One might wonder if central-bank interference in the financial-market place is the new normal; that after four decades the FOMC has finally mastered their inflationary bull-market dynamics that would prevent the dangers of repeating the horrors of the depressing 1930s.

But I don’t think so.

Not when the FOMC:

  • Has lost control over interest rates; 
  • Their involvement in the overnight repo-market has increased alarmingly;
  • The debt burden they’ve laden on individuals, corporations and government is supportable only with current artificially low interest rates;
  • And since October they have felt the need to deny initiating their fourth round of QE, which they have (chart below).

I think they, and the rest of us are in deep trouble for all the “policy makers” have done since they decoupled the US Dollar from the Bretton Woods $35 gold peg in August 1971.

©Mark Lundeen

But who cares about any of that when the market capitalization for Apple has increased by a fantastic 70.59% in a single year, and Microsoft’s single year market capitalization increase of 52.56% isn’t far behind (see table below).

I’m not an accountant; and I haven’t seen any of these, or any other company’s financial statements.  But below is a list of the twenty biggest blue-chip companies trading on Wall Street, and seeing their combined market capitalization leap by 29.06% in the tenth year of a Dow Jones’ 22,801 point advance is not normal; actually it’s very alarming.

©Mark Lundeen

My first impression when I created the above graphic was to wonder how many of these companies would survive should bond yields and interest rates return to where they were in 2007.  Damn what the Chairman of the Federal Reserve wants; one of these days bond yields are going to double, and then double again as defaults and counter-party failure become real-world horrors haunting the bond market.

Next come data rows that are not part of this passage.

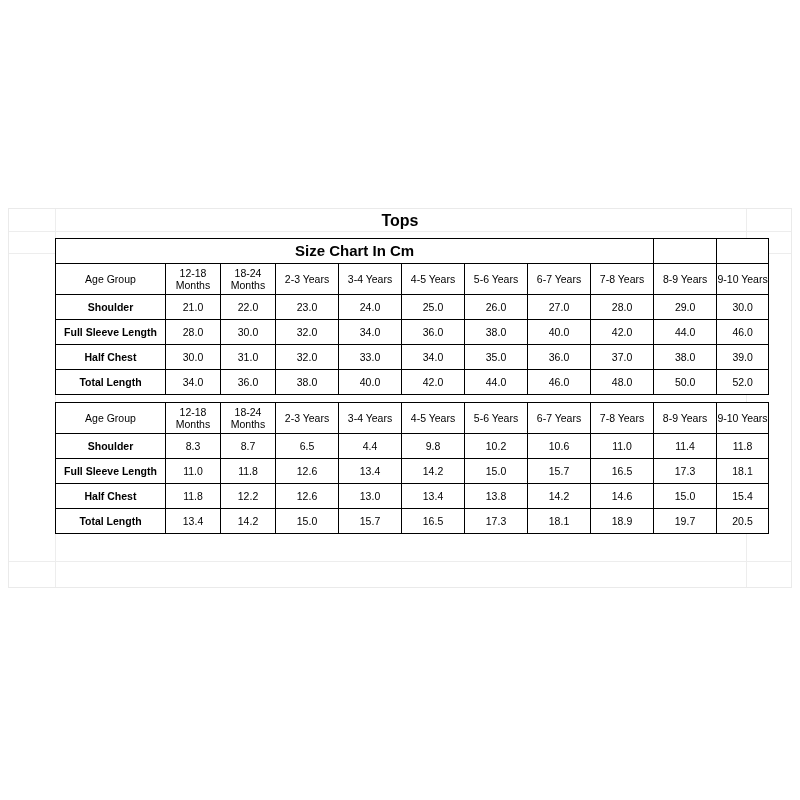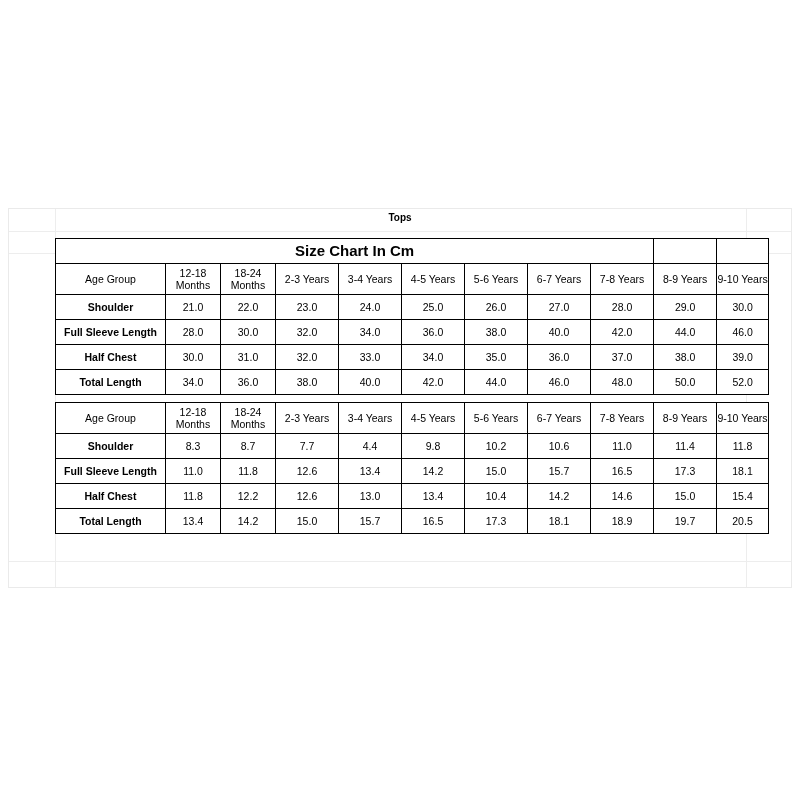"Tops" .doc-title { font-size: 10px -> 16px }
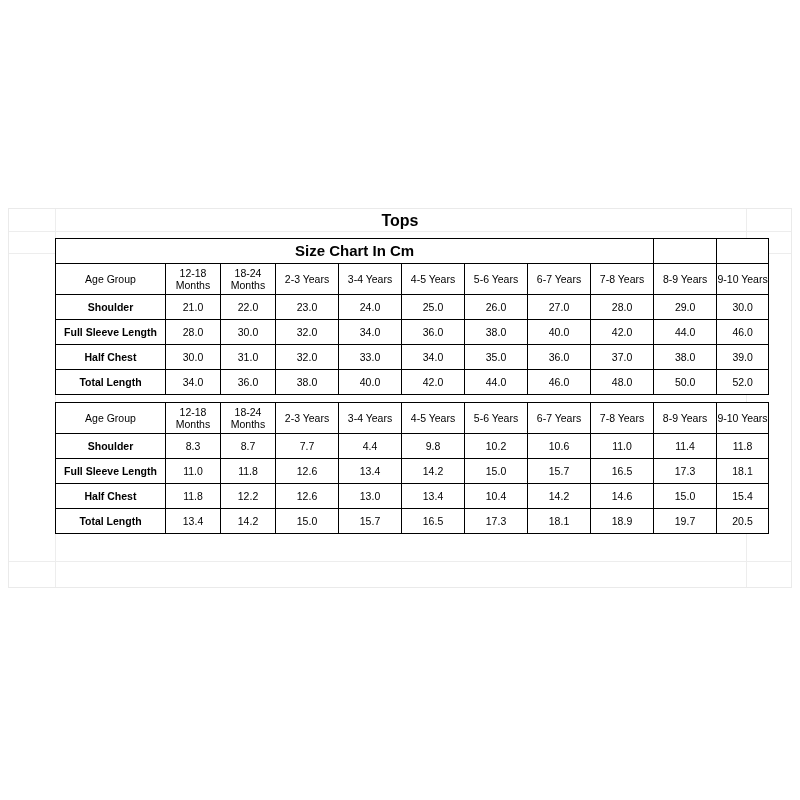"7.7" td { text: 7.7 -> 6.5 }
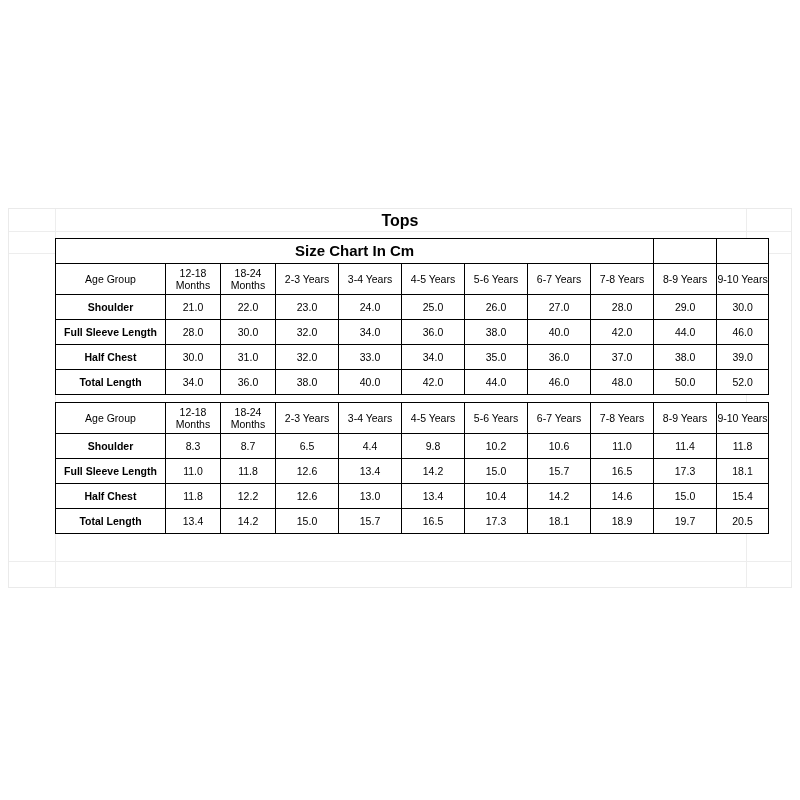"10.4" td { text: 10.4 -> 13.8 }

In the chart below we see what a doubling of current bond yields would mean.  That bond yields today are where they were in the late 1940s is only because the FOMC manhandled them down by using monetary inflation to “support market valuations” in the bond market.

©Mark Lundeen

These artificially low yields have encouraged corporations to load up on the cheap money available to them in the bond market (swapping equity for debt), to finance their share buyback and dividend programs.

Such practices would have been unthinkable in the late 1940s as corporate management, still traumatized by their personal experiences during the Great Depression strove to maintain their balance sheets strong.  Today they are standard practice and I wonder what pending horrors now lay buried deep in corporate America’s finances.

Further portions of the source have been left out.